■ Exercise goal ■
Up to and including the line with "row order: Ziel descending -> Ziel ascending", restate the material below word for word, beginning with its first line.

■ Given data ■
▼

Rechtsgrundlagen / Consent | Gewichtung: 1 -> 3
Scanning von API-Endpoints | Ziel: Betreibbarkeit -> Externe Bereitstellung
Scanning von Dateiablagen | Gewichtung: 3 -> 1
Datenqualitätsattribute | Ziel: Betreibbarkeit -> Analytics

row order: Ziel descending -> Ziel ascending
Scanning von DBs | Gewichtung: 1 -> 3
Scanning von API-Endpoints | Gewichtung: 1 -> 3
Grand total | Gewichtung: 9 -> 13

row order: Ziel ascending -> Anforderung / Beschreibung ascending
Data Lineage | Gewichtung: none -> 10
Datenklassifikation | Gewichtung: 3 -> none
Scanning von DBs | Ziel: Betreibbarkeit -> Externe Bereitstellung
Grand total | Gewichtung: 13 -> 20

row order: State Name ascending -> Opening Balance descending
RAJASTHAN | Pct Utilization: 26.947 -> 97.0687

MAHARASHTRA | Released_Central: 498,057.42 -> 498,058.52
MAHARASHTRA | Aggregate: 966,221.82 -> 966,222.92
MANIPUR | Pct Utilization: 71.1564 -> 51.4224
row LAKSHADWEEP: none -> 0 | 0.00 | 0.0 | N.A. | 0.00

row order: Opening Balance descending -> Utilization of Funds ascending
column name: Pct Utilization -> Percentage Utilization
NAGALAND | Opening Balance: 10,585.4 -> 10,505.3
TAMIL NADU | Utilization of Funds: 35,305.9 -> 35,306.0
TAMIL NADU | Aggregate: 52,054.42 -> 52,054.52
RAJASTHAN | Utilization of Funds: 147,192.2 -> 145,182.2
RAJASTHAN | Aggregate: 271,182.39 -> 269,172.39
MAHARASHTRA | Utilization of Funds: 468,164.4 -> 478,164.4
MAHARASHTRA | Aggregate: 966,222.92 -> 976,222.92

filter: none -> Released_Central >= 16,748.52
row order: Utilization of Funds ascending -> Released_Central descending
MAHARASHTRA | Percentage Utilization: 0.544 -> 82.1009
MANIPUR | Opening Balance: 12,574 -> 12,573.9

▲

■ Output for this exercise ■
Rechtsgrundlagen / Consent | Gewichtung: 1 -> 3
Scanning von API-Endpoints | Ziel: Betreibbarkeit -> Externe Bereitstellung
Scanning von Dateiablagen | Gewichtung: 3 -> 1
Datenqualitätsattribute | Ziel: Betreibbarkeit -> Analytics

row order: Ziel descending -> Ziel ascending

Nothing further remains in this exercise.